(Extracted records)
★ ★ ★ ★ ★

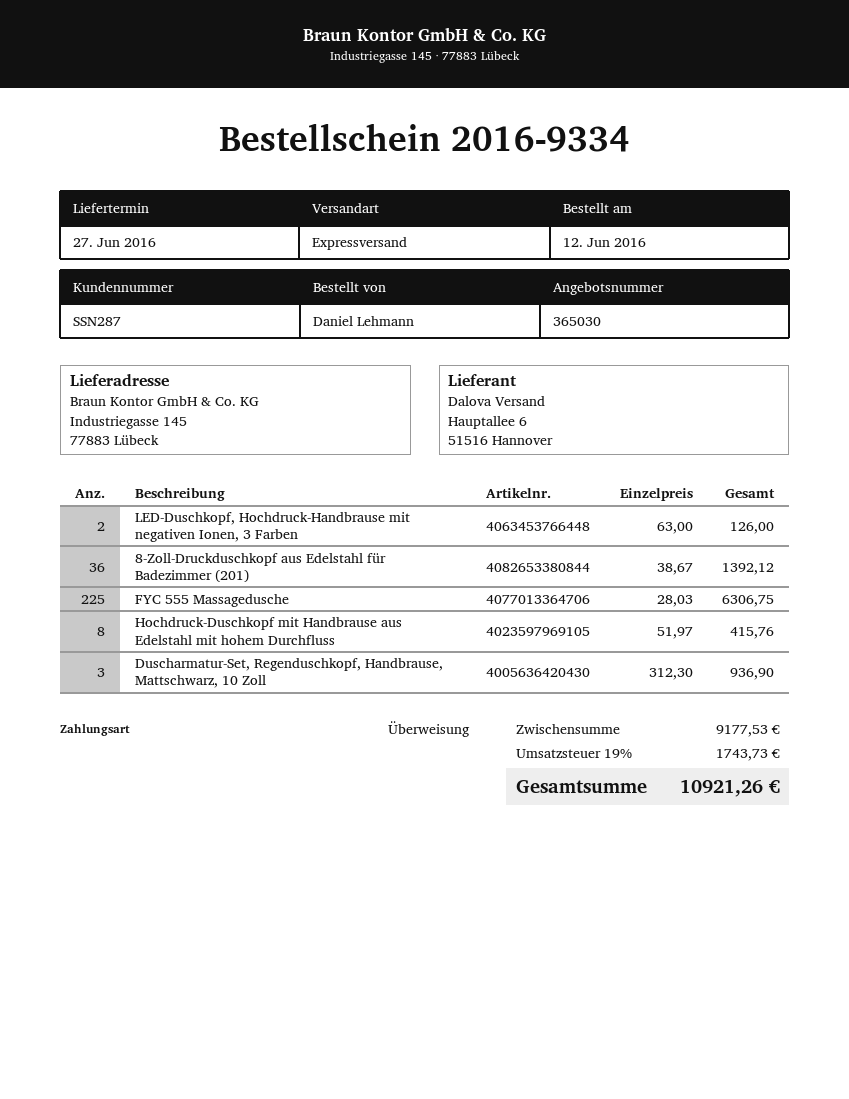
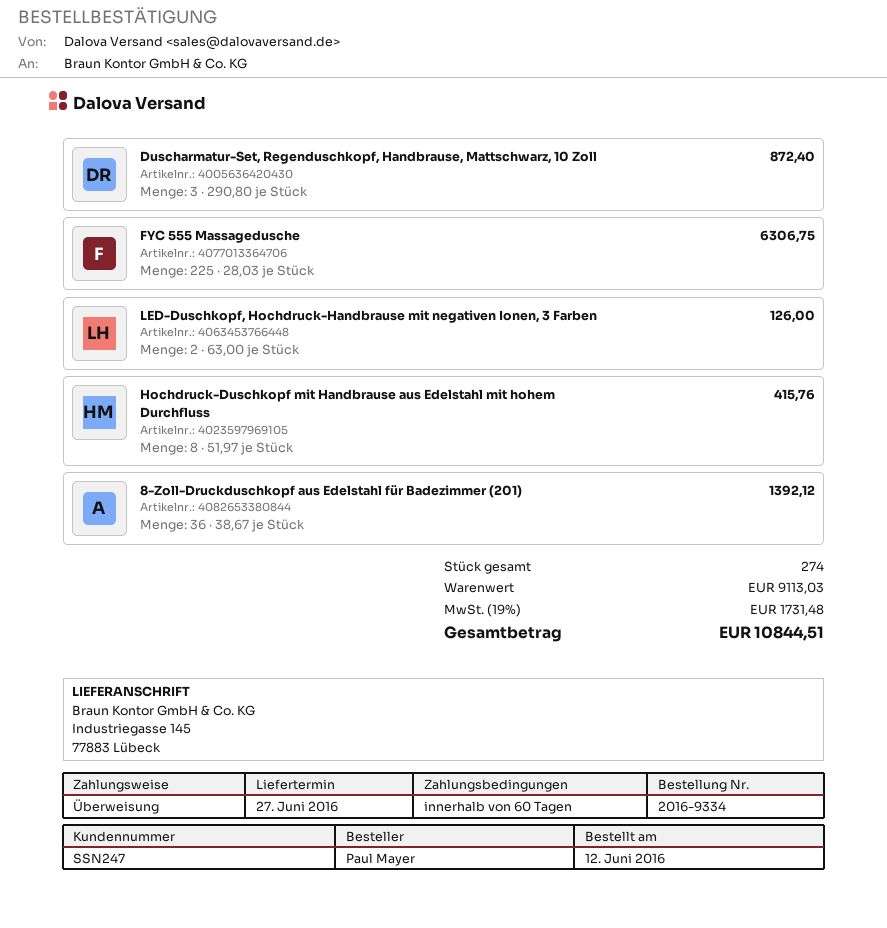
customer number: SSN287 -> SSN247
ordered by: Daniel Lehmann -> Paul Mayer
Duscharmatur-Set, Regenduschkopf, Handbrause, Mattschwarz, 10 Zoll: 3 x 312.30 = 936.90 -> 3 x 290.80 = 872.40
subtotal: 9177.53 -> 9113.03
tax: 19% = 1743.73 -> 19% = 1731.48
total: 10921.26 -> 10844.51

★ ★ ★ ★ ★

WORK TASK
Reproduce only the lines between the line containing "ordered by: Daniel Lehmann -> Paul Mayer" and the last line of the records, those two lines included, exactly.

ANSWER TO THIS PROBLEM
ordered by: Daniel Lehmann -> Paul Mayer
Duscharmatur-Set, Regenduschkopf, Handbrause, Mattschwarz, 10 Zoll: 3 x 312.30 = 936.90 -> 3 x 290.80 = 872.40
subtotal: 9177.53 -> 9113.03
tax: 19% = 1743.73 -> 19% = 1731.48
total: 10921.26 -> 10844.51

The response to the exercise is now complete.